All The Things Mobile
ArchivedAugust 1, 2022
A Flutter app for cataloging every item in your vicinity — personal supply chain management. Track what you own, share items with family and friends, evaluate stored wealth, and connect with locals who own the same things. The idea of making the physical world as searchable as the digital one. Never came to fruition.
Purpose
Born from an interest in the supply chain — not the macro-level shipping container kind, but the micro-level personal kind. Every item around you has a story: where you got it, what it cost, who else in your life might need it. All The Things would catalog everything, making sharing between family and friends effortless, and potentially connecting you with locals who own the same item for sharing or trading.
Stack
What I Learned
- Personal inventory management is a problem everyone has and nobody solves well. You own hundreds of items, but when someone asks "do you have a tent I can borrow?" you have to search your memory, your garage, and your closet. A cataloged inventory with search turns that 20-minute scavenger hunt into a 5-second query. The friction is not in the technology — it is in the data entry. Nobody wants to scan 500 items into an app.
- The data model for personal inventory is deceptively rich: each item has a name, category, location (which room, which shelf), condition, acquisition date, purchase price, current estimated value, photos, lending history (who has it now?), and sharing permissions (who can see/request this item?). It is a mini ERP system for your household.

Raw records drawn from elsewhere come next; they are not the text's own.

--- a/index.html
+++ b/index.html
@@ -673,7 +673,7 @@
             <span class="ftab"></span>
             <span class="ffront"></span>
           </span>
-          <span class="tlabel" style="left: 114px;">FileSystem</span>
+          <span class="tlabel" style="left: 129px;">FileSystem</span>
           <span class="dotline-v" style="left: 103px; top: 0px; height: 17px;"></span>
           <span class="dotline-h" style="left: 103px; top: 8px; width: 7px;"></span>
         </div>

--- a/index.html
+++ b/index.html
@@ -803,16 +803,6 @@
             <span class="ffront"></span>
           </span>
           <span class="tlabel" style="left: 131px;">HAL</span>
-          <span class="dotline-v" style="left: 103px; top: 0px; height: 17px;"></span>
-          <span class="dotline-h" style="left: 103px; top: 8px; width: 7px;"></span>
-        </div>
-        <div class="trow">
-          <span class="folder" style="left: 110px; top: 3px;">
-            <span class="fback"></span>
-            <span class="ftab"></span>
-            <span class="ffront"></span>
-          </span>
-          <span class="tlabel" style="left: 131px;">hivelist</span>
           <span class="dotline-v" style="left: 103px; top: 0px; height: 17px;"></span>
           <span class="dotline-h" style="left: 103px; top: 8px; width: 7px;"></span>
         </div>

- Evaluating stored wealth through inventory is an interesting financial exercise. Most people drastically underestimate what their possessions are worth in aggregate and drastically overestimate what any individual item is worth in resale. A cataloged inventory with estimated values produces a number that is useful for insurance, estate planning, and the sobering realization of how much money is sitting in boxes you never open.
- The sharing/local discovery feature — finding people nearby who own the same item — is essentially a marketplace without the transaction. A local lending library for physical objects. The trust model is the hard part: how do you lend a $200 tent to a stranger? Deposit systems, reputation scores, mutual friend verification — all the same trust mechanisms that Airbnb and car-sharing apps had to build.

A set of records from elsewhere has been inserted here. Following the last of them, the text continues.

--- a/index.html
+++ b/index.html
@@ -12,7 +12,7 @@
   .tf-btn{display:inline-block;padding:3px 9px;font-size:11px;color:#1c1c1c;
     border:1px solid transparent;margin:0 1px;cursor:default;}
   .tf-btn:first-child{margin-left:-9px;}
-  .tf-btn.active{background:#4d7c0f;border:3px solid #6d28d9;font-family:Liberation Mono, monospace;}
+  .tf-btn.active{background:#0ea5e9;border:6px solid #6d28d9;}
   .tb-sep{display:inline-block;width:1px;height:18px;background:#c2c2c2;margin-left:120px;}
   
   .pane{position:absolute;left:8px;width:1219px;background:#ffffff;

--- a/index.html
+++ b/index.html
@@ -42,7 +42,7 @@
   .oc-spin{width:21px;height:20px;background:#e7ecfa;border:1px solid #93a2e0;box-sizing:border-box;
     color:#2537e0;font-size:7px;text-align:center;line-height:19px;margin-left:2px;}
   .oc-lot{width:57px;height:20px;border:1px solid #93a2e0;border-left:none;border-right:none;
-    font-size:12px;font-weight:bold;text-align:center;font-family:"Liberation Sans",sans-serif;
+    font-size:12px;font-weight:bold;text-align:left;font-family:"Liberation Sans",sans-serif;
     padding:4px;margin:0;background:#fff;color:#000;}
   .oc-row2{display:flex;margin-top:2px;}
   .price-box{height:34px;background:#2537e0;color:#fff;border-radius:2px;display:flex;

- The app never came to fruition because the cold start problem was even worse than Crew Queue. A catalog app with zero items cataloged is useless. A sharing network with one user has nobody to share with. Both sides — content and network — start at zero. The chicken-and-egg problem requires either massive manual effort (catalog everything yourself to demonstrate value) or a viral hook (which inventory apps do not have).
Key Insights
- The supply chain fascination connects to a larger pattern: making invisible systems visible. The global supply chain moves goods from factory to shelf invisibly. Your personal supply chain moves items from store to home to closet to forgotten. All The Things was an attempt to make that personal chain visible and manageable. The same impulse drives the Potatuhs brand — making the invisible infrastructure of a creative business visible through events, devlogs, and transparent operations.
- The "sharing economy" premise (Uber, Airbnb, tool libraries) works when the items are high-value and infrequently used. Nobody needs to share a toothbrush. Everybody could benefit from sharing a power drill (used 13 minutes total in its lifetime, on average). The sweet spot for All The Things would have been mid-range items: camping gear, kitchen appliances, power tools, seasonal equipment. Items expensive enough to not want duplicates, but cheap enough to lend without anxiety.

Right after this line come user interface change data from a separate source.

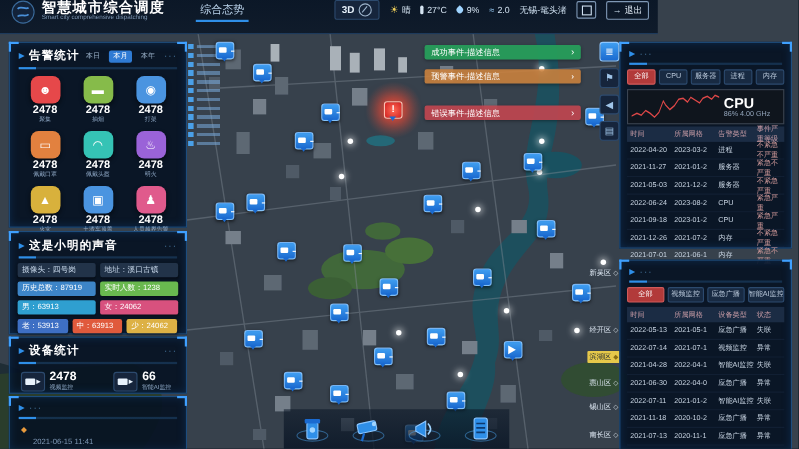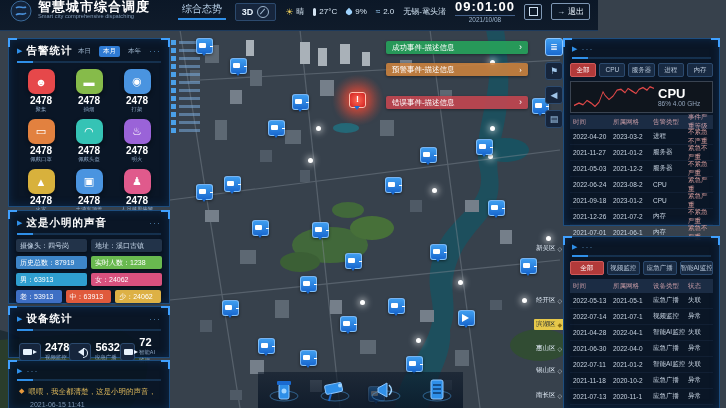--- a/index.html
+++ b/index.html
@@ -235,10 +235,6 @@
       <span>2.0</span>
     </div>
     <div class="loc">无锡-鼋头渚</div>
-    <div class="clock">
-      <div class="time">09:01:00</div>
-      <div class="date">2021/10/08</div>
-    </div>
     <div class="fsbtn">
       <span class="fsq"></span>
     </div>

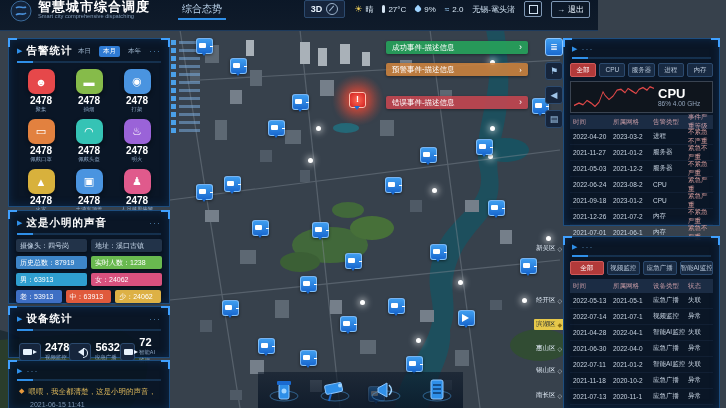--- a/index.html
+++ b/index.html
@@ -378,13 +378,6 @@
       </span>
     </div>
 
-    <div class="dstat">
-      <span class="dicon" data-glyph="spk"></span>
-      <span>
-        <div class="dval">5632</div>
-        <div class="dlab">应急广播</div>
-      </span>
-    </div>
 
     <div class="dstat">
       <span class="dicon" data-glyph="cam"></span>

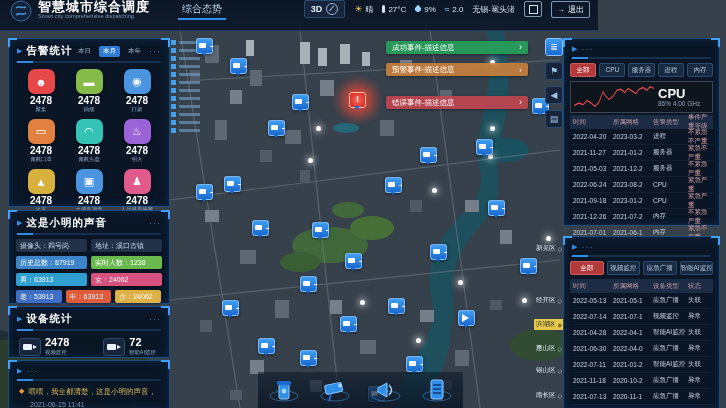--- a/index.html
+++ b/index.html
@@ -382,7 +382,7 @@
     <div class="dstat">
       <span class="dicon" data-glyph="cam"></span>
       <span>
-        <div class="dval">72</div>
+        <div class="dval">66</div>
         <div class="dlab">智能AI监控</div>
       </span>
     </div>

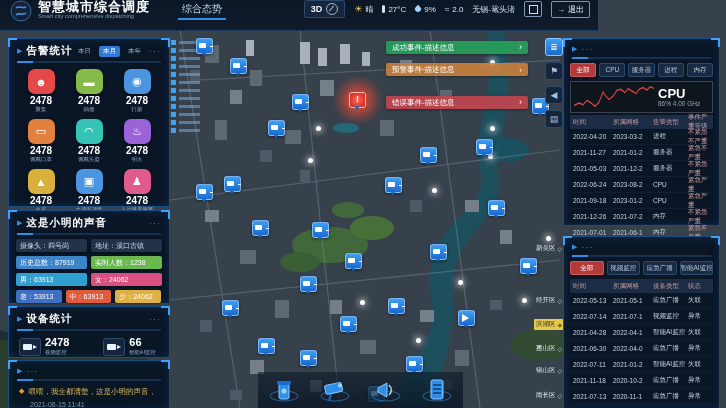--- a/index.html
+++ b/index.html
@@ -397,7 +397,6 @@
   <div class="phr"></div>
   <div class="bmsg">
     <span class="bdot">◆</span>
-    <span>喂喂，我全都清楚，这是小明的声音，</span>
   </div>
   <div class="btime">2021-06-15 11:41</div>
 </div>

- AI has made the data entry problem much more solvable since this project was conceived. Point your phone camera at an item, and a vision model can identify it, estimate its value, suggest a category, and auto-fill most of the fields. The 500-item cataloging session that would have taken hours in 2022 could now be done in an afternoon with an AI-powered camera flow. The technology caught up to the idea.
- Unbuilt ideas are not lost — they are deferred. All The Things sits in the same category as Crew Queue, Tenlach, and the Butterboard game: concepts that were right in vision but wrong in timing or execution. The best unbuilt ideas keep coming back. If this one does, the tech is better, the AI is there for data entry, and the sharing economy playbook is well-understood.
This post was composed through a conversation between Brett Owers and Claude Code (Anthropic). The content reflects Brett's recollection of each project and the lessons drawn from it. Some details may be approximate or omitted — the purpose is to paint an honest picture of a software engineer's development over time, not to serve as a precise historical record.